Go to the Data Lineage page

  1. Go to the Data Security Guard page.
    1. Log on to the DataWorks console and go to the Data Security Guard page. For more information, see Overview.
    2. Click Try now. The Data Security Guard homepage appears.
  2. Go to the Data Lineage page.
    You can use one of the following methods to go to the Data Lineage page:
    • Go to the Manually correct sensitive data identification results page, find the field whose lineage you want to view, and then click Analyze Lineage in the Actions column to go to the Data Lineage page.
    • In the left-side navigation pane of the Data Security Guard page, click Data Lineage. The Data Lineage page appears.

View data lineage

The Data Lineage page displays the lineage of sensitive data. Data lineage
Item Description
Analysis scenario The default analysis scenario is lineage of a single field. More analysis scenarios will be available in the future.
Filter To query your desired field, you can specify values for the conditions Project, Table, and Field name in the area marked with 2 in the preceding figure and click Query. The Data Lineage page displays one level of lineage for the desired field. The desired field is highlighted.
Filter conditions You can specify filter conditions in the area marked with 3 in the preceding figure.
  • Associated fields with inconsistent identification results
    If you select this check box, the lineage graph is automatically refreshed to display the fields that are associated with the queried field but are of different sensitive field types from the queried field. The graph also displays the edge relationships between the fields and the queried field.
    Note An edge relationship is the name of an SQL function that is used to create a field. Examples: SELECT and SELECT_LTRIM.
  • Association relation exception field

    If you select this check box, the lineage graph is automatically refreshed to display the fields that have abnormal associations such as SELECT_CONCAT or SELECT_SUBSTRING with other fields. The graph also displays the edge relationships between the fields and other fields.

  • If you select both check boxes, the lineage graph is automatically refreshed to display the fields that are abnormally associated with the queried field and are of different sensitive field types from the queried field. The graph also displays the edge relationships between the fields and the queried field.
Lineage graph One level of lineage for the queried field is displayed in the area marked with 4 in the preceding figure. You can click the queried field to view the field information or click the button in the middle of an edge line between the queried field and another field to view the edge information.
  • View information about the queried field.
    Click the queried field. On the field details page, you can view the following field information: data location, sensitive field type, ancestor and descendant associated fields, and associations between the field and other fields, such as SELECT, SELECT_CONCAT, or SELECT_REPEAT. You can edit the identification results if the results are incorrect. You can change the sensitive field type of the queried field, and modify the information about the ancestor and descendant associated fields of the queried field, such as sensitive field type, data category, and sensitivity level.
    Note
    • If the queried field does not have ancestor or descendant associated fields, no data is displayed on the field details page.
    • If no values are displayed for the Sensitive Field Type, Categorization, and Sensitivity Level parameters, the queried field is not a sensitive field or its sensitive field type is not identified.
    • When you modify the Sensitive Field Type parameter, the data on the Identify sensitive data and Manually correct sensitive data identification results pages is simultaneously updated.
    • Only one level of ancestor fields and one level of descendant fields can be displayed for each queried field.
  • View edge information.
    Click the button in the middle of an edge line between two fields.

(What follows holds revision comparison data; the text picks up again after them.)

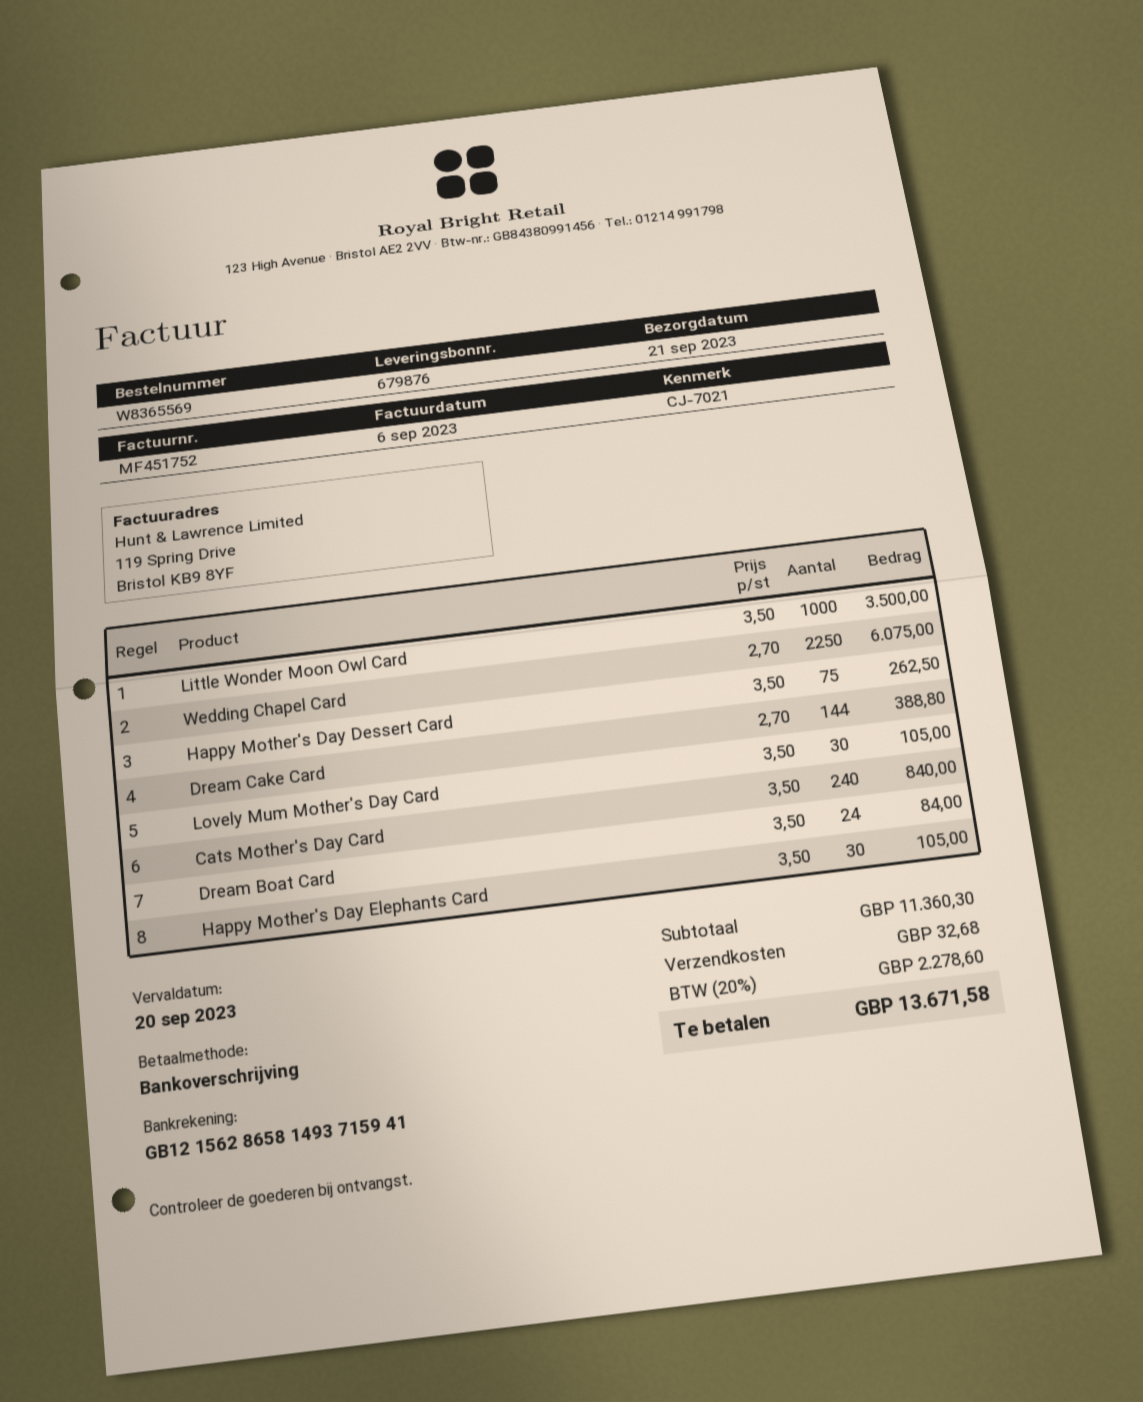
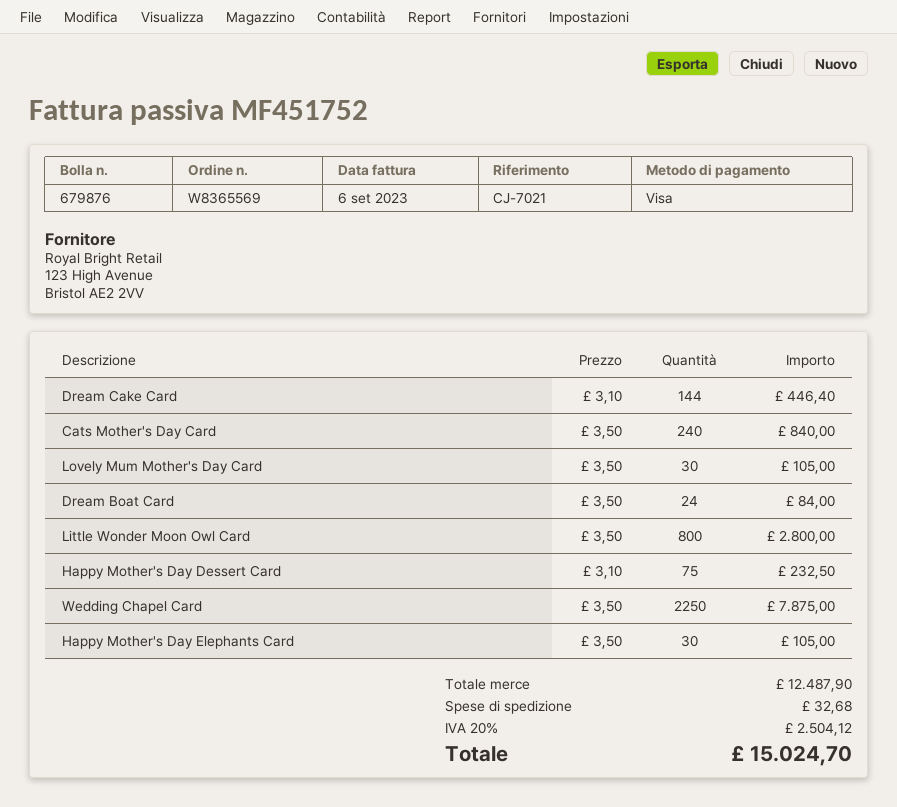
payment method: bank transfer -> Visa
Little Wonder Moon Owl Card: 1000 x 3.50 = 3500.00 -> 800 x 3.50 = 2800.00
Wedding Chapel Card: 2250 x 2.70 = 6075.00 -> 2250 x 3.50 = 7875.00
Happy Mother's Day Dessert Card: 75 x 3.50 = 262.50 -> 75 x 3.10 = 232.50
Dream Cake Card: 144 x 2.70 = 388.80 -> 144 x 3.10 = 446.40
subtotal: 11360.30 -> 12487.90
tax: 20% = 2278.60 -> 20% = 2504.12
total: 13671.58 -> 15024.70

A panel that displays the edge information appears on the right. You can view the following information in the panel: edge relationship, edge relationship type, SQL details, ancestor node, and descendant node. You can edit the identification results if the results are incorrect. You can select another field association from the Edge Relationship Type drop-down list in the Edge Relationship section, and select another sensitive field type from the Sensitive Field Type drop-down list in the Ancestor Nodes and Descendant Nodes sections.
    Note
    • If the edge relationship is abnormal, the Abnormal Association label is displayed in the Edge Relationship section of the panel. If the edge relationship is normal, this label does not appear.
    • Abnormal associations include SELECT_CONCAT and SELECT_SUBSTRING. These associations are formed when relevant personnel bypass the identification of sensitive data by concatenating or disassembling characters.
    • An edge relationship is the name of an SQL function that is used to create a field. Examples: SELECT and SELECT_LTRIM.
    • If no value is displayed for the Sensitive Field Type parameter, the queried field is not a sensitive field or its sensitive field type is not identified.

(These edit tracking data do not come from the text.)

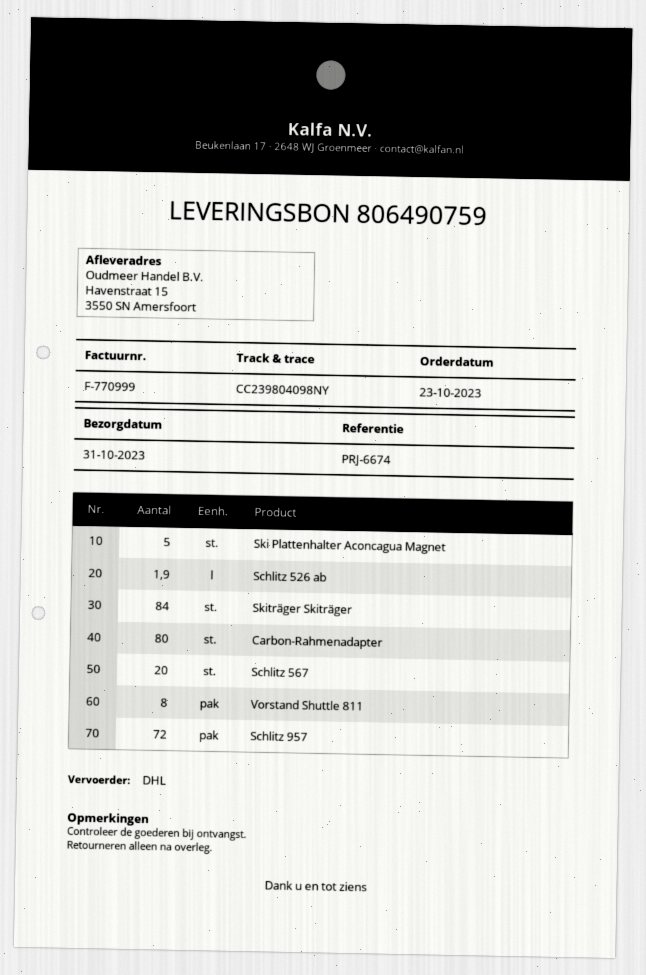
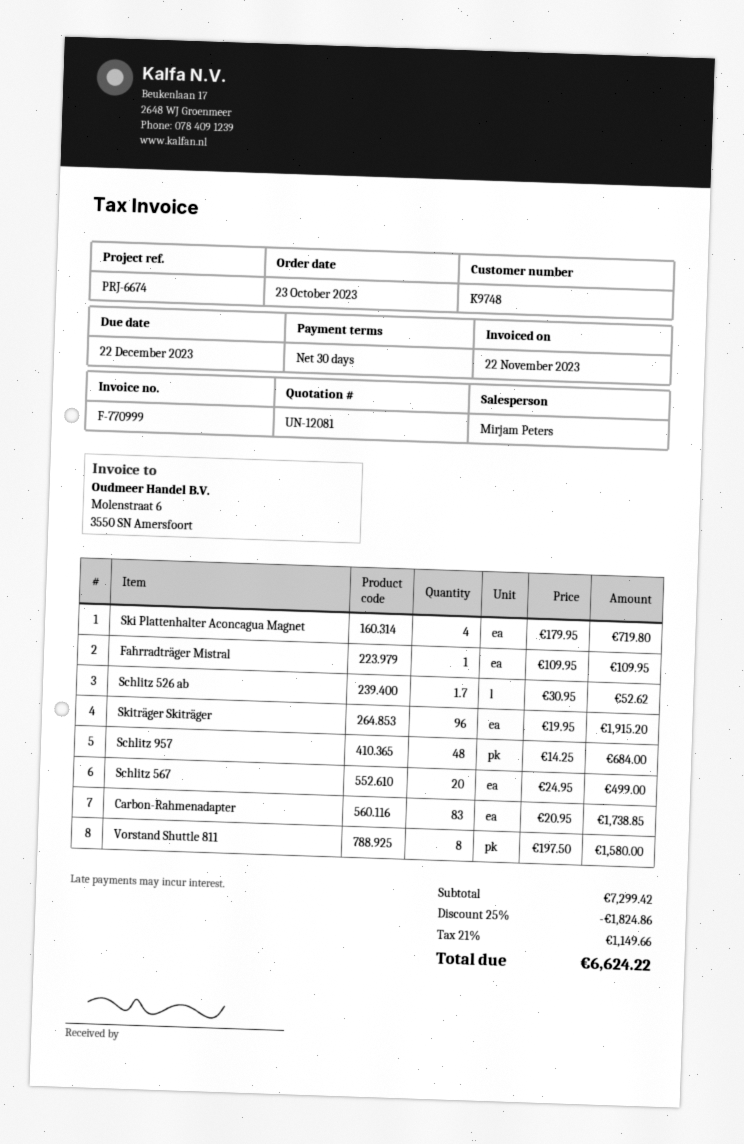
Ski Plattenhalter Aconcagua Magnet: 5 -> 4
Schlitz 526 ab: 1.9 -> 1.7
Skiträger Skiträger: 84 -> 96
Carbon-Rahmenadapter: 80 -> 83
Schlitz 957: 72 -> 48
Fahrradträger Mistral: none -> 1

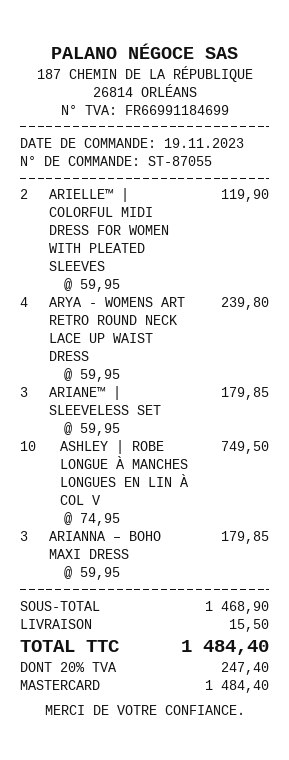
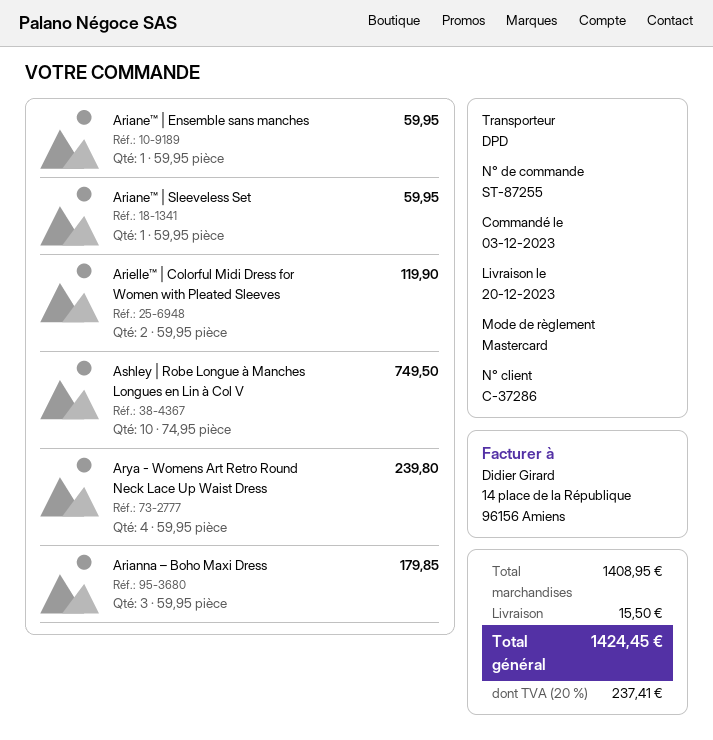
order number: ST-87055 -> ST-87255
order date: 2023-11-19 -> 2023-12-03
ARIANE™ | SLEEVELESS SET: 3 x 59.95 = 179.85 -> 1 x 59.95 = 59.95
Ariane™ | Ensemble sans manches: none -> 1 x 59.95 = 59.95
subtotal: 1468.90 -> 1408.95
tax: 20% = 247.40 -> 20% = 237.41
total: 1484.40 -> 1424.45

Correct the identification results for multiple fields at a time

You can use one of the following methods to correct the identification results for multiple fields:

  • View the details of the ancestor and descendant associated fields of the queried field by using the lineage graph. Select the fields whose identification results you want to correct and modify the sensitive field type, data category, or sensitivity level.
  • Go to the Manual Check page and select the fields whose identification results you want to correct. For more information, see Manually correct sensitive data identification results.